What you will do
All lines from the start of the listing below through the line containing "- git clone ..." are to be written out again exactly, and no others.

The data
··········

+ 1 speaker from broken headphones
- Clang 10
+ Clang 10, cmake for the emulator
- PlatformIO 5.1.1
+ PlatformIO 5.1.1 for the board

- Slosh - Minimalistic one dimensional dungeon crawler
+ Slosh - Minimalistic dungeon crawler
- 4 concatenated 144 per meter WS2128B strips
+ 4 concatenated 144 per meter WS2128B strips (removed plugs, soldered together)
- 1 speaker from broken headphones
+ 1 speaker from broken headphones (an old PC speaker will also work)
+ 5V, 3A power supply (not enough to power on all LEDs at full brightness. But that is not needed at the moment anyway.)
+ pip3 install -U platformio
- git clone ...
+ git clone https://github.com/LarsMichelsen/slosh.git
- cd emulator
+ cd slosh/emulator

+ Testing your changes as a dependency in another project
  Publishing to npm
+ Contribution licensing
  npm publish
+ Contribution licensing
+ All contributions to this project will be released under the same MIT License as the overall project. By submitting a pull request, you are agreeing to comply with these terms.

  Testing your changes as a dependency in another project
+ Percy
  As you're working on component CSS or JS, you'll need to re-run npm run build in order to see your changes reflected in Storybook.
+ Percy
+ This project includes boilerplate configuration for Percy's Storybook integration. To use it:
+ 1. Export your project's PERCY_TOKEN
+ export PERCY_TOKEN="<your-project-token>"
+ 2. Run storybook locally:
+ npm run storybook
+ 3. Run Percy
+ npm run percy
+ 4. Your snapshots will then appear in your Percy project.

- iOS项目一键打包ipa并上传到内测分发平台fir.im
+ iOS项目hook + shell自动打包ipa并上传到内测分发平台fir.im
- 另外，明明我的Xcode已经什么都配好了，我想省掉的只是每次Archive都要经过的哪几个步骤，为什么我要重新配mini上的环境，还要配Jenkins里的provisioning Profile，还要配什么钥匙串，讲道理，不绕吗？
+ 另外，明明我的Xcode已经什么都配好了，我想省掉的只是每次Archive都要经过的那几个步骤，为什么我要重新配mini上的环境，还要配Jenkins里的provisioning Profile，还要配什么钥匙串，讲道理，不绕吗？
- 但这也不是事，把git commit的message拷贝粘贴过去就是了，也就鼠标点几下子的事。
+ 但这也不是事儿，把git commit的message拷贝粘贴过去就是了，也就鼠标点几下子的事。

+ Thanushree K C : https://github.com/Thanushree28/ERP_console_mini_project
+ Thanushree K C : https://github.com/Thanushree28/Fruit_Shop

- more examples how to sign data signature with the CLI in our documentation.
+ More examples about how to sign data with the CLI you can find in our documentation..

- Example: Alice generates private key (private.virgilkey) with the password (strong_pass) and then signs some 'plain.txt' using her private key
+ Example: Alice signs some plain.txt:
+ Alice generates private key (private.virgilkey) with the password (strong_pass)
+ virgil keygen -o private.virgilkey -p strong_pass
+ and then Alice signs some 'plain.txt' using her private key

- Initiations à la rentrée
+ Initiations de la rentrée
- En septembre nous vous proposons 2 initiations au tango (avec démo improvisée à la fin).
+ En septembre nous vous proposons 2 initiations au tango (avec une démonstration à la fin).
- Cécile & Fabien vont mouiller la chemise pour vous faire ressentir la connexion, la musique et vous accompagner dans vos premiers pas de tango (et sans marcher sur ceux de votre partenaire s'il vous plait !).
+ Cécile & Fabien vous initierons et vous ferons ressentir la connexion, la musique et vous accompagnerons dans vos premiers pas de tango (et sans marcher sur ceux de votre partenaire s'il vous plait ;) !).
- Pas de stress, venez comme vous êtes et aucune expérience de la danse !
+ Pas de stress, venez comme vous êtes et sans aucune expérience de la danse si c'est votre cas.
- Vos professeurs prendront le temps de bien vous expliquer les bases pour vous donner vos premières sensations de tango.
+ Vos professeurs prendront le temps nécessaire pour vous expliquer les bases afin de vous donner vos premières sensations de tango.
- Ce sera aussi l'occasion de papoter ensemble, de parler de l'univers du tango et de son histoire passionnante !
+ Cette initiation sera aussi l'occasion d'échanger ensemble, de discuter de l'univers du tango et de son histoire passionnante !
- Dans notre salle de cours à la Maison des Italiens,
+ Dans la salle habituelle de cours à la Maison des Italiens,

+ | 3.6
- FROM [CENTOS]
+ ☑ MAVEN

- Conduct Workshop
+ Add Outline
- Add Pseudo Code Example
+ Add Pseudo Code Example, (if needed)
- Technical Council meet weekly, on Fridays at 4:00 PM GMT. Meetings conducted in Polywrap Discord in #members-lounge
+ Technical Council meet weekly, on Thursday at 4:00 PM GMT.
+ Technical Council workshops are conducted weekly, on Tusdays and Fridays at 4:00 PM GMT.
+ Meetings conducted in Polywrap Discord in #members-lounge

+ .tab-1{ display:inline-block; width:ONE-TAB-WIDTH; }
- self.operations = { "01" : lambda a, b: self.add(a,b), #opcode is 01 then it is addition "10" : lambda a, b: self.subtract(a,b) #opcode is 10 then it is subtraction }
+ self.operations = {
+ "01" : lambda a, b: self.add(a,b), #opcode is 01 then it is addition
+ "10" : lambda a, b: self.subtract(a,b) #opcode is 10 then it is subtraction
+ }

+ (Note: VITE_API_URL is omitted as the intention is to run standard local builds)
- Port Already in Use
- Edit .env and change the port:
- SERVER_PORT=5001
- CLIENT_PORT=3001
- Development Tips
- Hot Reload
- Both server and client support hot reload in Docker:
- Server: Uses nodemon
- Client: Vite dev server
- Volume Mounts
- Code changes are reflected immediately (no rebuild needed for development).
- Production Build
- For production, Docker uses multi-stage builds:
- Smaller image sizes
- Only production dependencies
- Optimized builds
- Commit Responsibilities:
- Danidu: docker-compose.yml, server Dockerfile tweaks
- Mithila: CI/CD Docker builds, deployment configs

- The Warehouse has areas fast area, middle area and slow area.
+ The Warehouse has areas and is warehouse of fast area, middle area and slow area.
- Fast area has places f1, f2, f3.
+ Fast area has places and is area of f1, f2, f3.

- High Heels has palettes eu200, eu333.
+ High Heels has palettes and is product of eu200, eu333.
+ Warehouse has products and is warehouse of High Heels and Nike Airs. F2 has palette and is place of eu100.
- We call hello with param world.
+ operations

··········

Solution to the exercise
+ 1 speaker from broken headphones
- Clang 10
+ Clang 10, cmake for the emulator
- PlatformIO 5.1.1
+ PlatformIO 5.1.1 for the board

- Slosh - Minimalistic one dimensional dungeon crawler
+ Slosh - Minimalistic dungeon crawler
- 4 concatenated 144 per meter WS2128B strips
+ 4 concatenated 144 per meter WS2128B strips (removed plugs, soldered together)
- 1 speaker from broken headphones
+ 1 speaker from broken headphones (an old PC speaker will also work)
+ 5V, 3A power supply (not enough to power on all LEDs at full brightness. But that is not needed at the moment anyway.)
+ pip3 install -U platformio
- git clone ...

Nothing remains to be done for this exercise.